The report, Victimization among American Native Peoples, was issued recently by the Alaska Justice Forum at the University of Alaska Anchorage. It notes that the rate of violent victimization in Alaska in general is ``more than twice as high as the national average.''
Mike Williams, chairman of the Alaska Inter-Tribal Council, said violence against Natives is in part the result of low law enforcement staffing in villages.
In Anchorage, he said, police often respond to calls for help within five or 10 minutes.
``Sometimes we wait for a few days to a week to get a response from the
Alaska State Troopers because they are spread so thin,'' Williams said from Akiak, where the only local law enforcement is a lowpaid, two-hour-a-day police officer.
Robin Lown, program manager for the Tlingit-Haida Central Council's Village Public Safety Officer program, said low law enforcement staffing, poverty and alcohol abuse are contributing factors to violence in rural areas. Improvements would mean better equipment, better training and greater authority, he said.
Victimization in urban areas, specifically Anchorage, stems from discrimination and racism, he said.
``In my estimation, urban residents do show racism,'' said Lown, who worked for the troopers for 23 years before becoming VPSO manager. ``They look at Native people as less intelligent, as not the equal of non-Natives.''
Both troopers and village public safety officers are state employees, but VPSOs get less training. Troopers received 1,130 hours of training; VPSOs, only 200 hours. There are only seven VPSOs in Southeast Alaska and some towns have said they don't want them.
``We have attempted to put VPSOs into some communities, and they have turned them down, because `There is nothing going on here, and they would be snooping into peoples' business.' Basically what it amounts to is that they don't want law enforcement out there in places like Elfin Cove and Hollis,'' Lown said.
Williams, of the Alaska InterTribal Council, said many Bush villages in his part of the state have asked for increased enforcement. Pushing lawmakers and policy-makers to increase staffing is one of the goals of a lawsuit filed by the council and other groups Oct. 25 in Dillingham, he said.
The suit charges the difference in the level of protection violates the equal protection guarantees in state and federal constitutions. The suit further charges the state's spending on law enforcement unfairly discriminates against Native villages.

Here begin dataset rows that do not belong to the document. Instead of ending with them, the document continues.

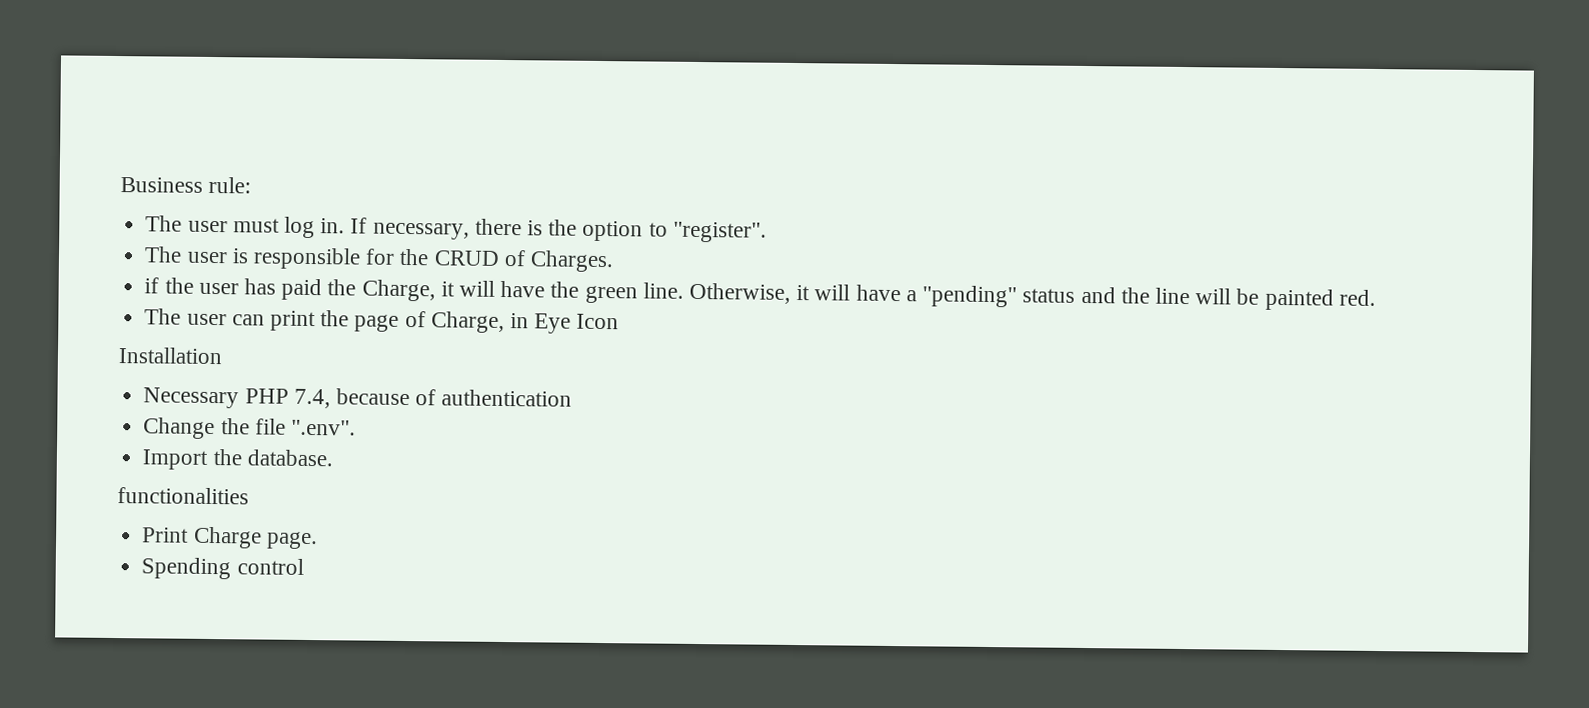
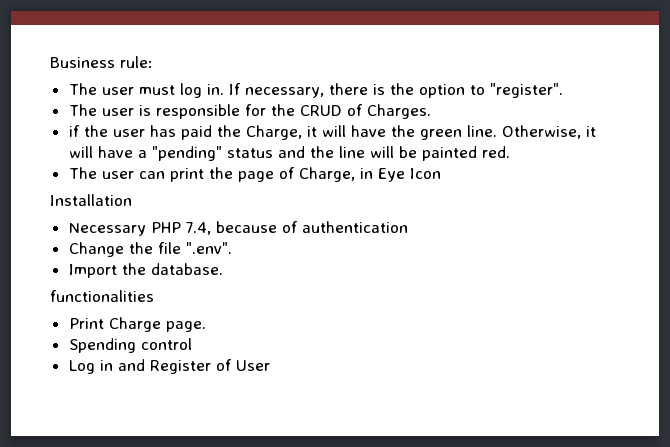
+ Log in and Register of User

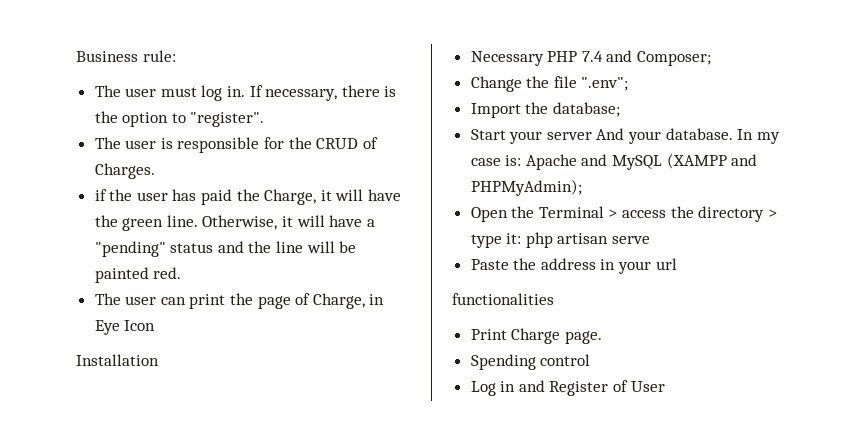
- Necessary PHP 7.4, because of authentication
+ Necessary PHP 7.4 and Composer;
- Change the file ".env".
+ Change the file ".env";
- Import the database.
+ Import the database;
+ Start your server And your database. In my case is: Apache and MySQL (XAMPP and PHPMyAdmin);
+ Open the Terminal > access the directory > type it: php artisan serve
+ Paste the address in your url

``Regardless of where anybody lives, they deserve adequate police protection,'' Williams said. ``But the amount of police in the villages is a void right now because of the shortages of money.''
Ron Otte, state Public Safety Department commissioner, said he doesn't doubt that Alaska Natives represent a higher percentage of the criminal justice system than they are a percentage of the population. And he said law enforcement in rural areas has dropped - from 125 VPSOs in 1984 to 84 today, along with fewer troopers.
``There is no question we are not doing as good a job (of law enforcement) as we should,'' Otte said. ``But the problem is statewide; not just a rural issue.''
Otte agreed that more law enforcement is needed in rural areas. But he challenged other assumptions of the suit.

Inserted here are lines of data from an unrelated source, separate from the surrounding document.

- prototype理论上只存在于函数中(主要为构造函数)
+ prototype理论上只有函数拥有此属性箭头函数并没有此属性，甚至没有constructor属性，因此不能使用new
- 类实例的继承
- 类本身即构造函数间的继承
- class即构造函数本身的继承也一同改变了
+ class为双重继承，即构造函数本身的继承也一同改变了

``A lot of conclusions . . . are not justified or are completely untrue,'' he said.
Federal figures from the fiveyear period 1992-1996 show there is a violent crime rate among American Indians - a group defined to include Alaska Natives - of 124 per 1,000 persons age 12 or older, a rate about 2.5 times the national rate. More recent figures were not available.
The Native American population of Alaska is growing, according to estimates from the U.S. Census Bureau and state Department of Labor. In 1992, there were 91,933 Native Americans, 15.7 percent of the population. In 1996, Native Americans numbered 99,638, or 16.5 percent of the total Alaska population of 604,966.
Empire editor Ed Schoenfeld contributed to this article.